她作为组织的外围成员,应该清楚金、银两蛇的组合在去年的e30反恐期间被李云道连根拔起,之后组织在西湖的骨干力量几乎被国安局一网打尽,金、银双蛇皆死于李云道之手,这一点是组织都公开承认的事情……突然,她意识到了什么,下意识地瞳孔收缩,难以置信地看向油桶后方的男子。
“甄总果然聪明,现在想明白了吧?知道为什么我说他才是那条潜伏得最深的金环蛇了吧!”李云道微笑打量着甄平,看来甄平果然只是圣教在西湖的外围组织的成员,但张士英这条毒蛇却是极核心的,他的手里一定藏着诸多的秘密,“张副厅长,你猜猜看,我是怎么知道你是金环蛇的?”
张士英冷笑了一声:“我再说一遍,我不是什么金环蛇,金环蛇是钱强,在上一次我们的反恐行动中已经被当场击毙。

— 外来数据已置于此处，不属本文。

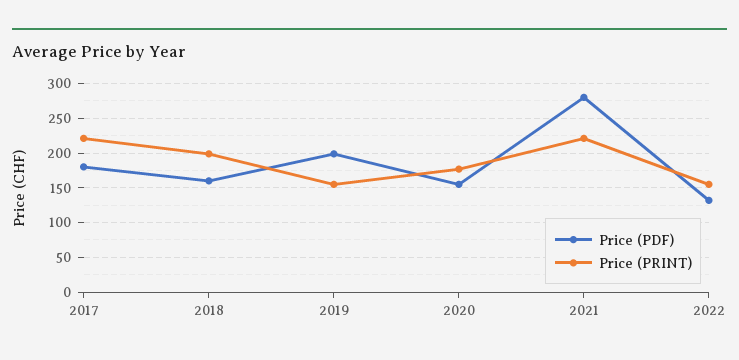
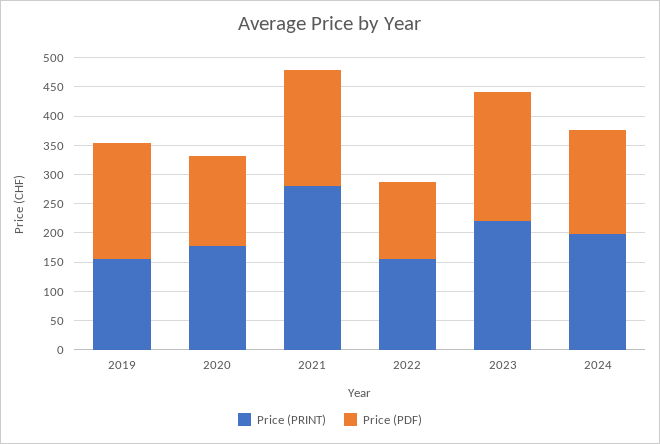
Price (PDF), 2017: 180 -> none
Price (PRINT), 2017: 220 -> none
Price (PDF), 2018: 160 -> none
Price (PRINT), 2018: 200 -> none
Price (PDF), 2021: 280 -> 200
Price (PRINT), 2021: 220 -> 275
Price (PRINT), 2023: none -> 225
Price (PDF), 2023: none -> 225
Price (PRINT), 2024: none -> 200
Price (PDF), 2024: none -> 175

”
李云道冷笑:“开枪射杀钱强的命令是你下的吧?我没记错的话,那晚你就在楼下,现场指挥老朱让给了你,说是因为你比他更有经验。我事后跟老朱交流过,他也觉得你的击毙命令下得太过于仓促了,钱强身上明明还有很多资料可以去挖掘。可是你却迫不及待地让人开枪杀了钱强,如果没事的话,我也不会怀疑你,但现在所有证据的矛头都指向你,张副厅长,不知道你做何解释呢?”
张士英却道:“我只是根据现场的情况进行指挥,谁知道他手里有没有炸弹一类的武器?万一有呢?那是在居民区,我不想无辜的老百姓受伤到波及。”
李云道笑着道:“你硬要这么说也行啊,那么现在我们来说说老戚头和郭威吧。”
张士英没好气道:“一个老毒贩,还有一个已经死掉的毒贩,跟我有什么关系?”
李云道却摇头道:“我开始也没想清楚,这里头我到底遗漏了什么重要环节,后来,我才知道想明白,原来你玩了一招暗度陈仓,骗了所有人,连你老婆都相信你一个正直无比的警察,否则怎么到了这个时候,她还会想着要在贩毒的罪名上帮你撇清作证呢?”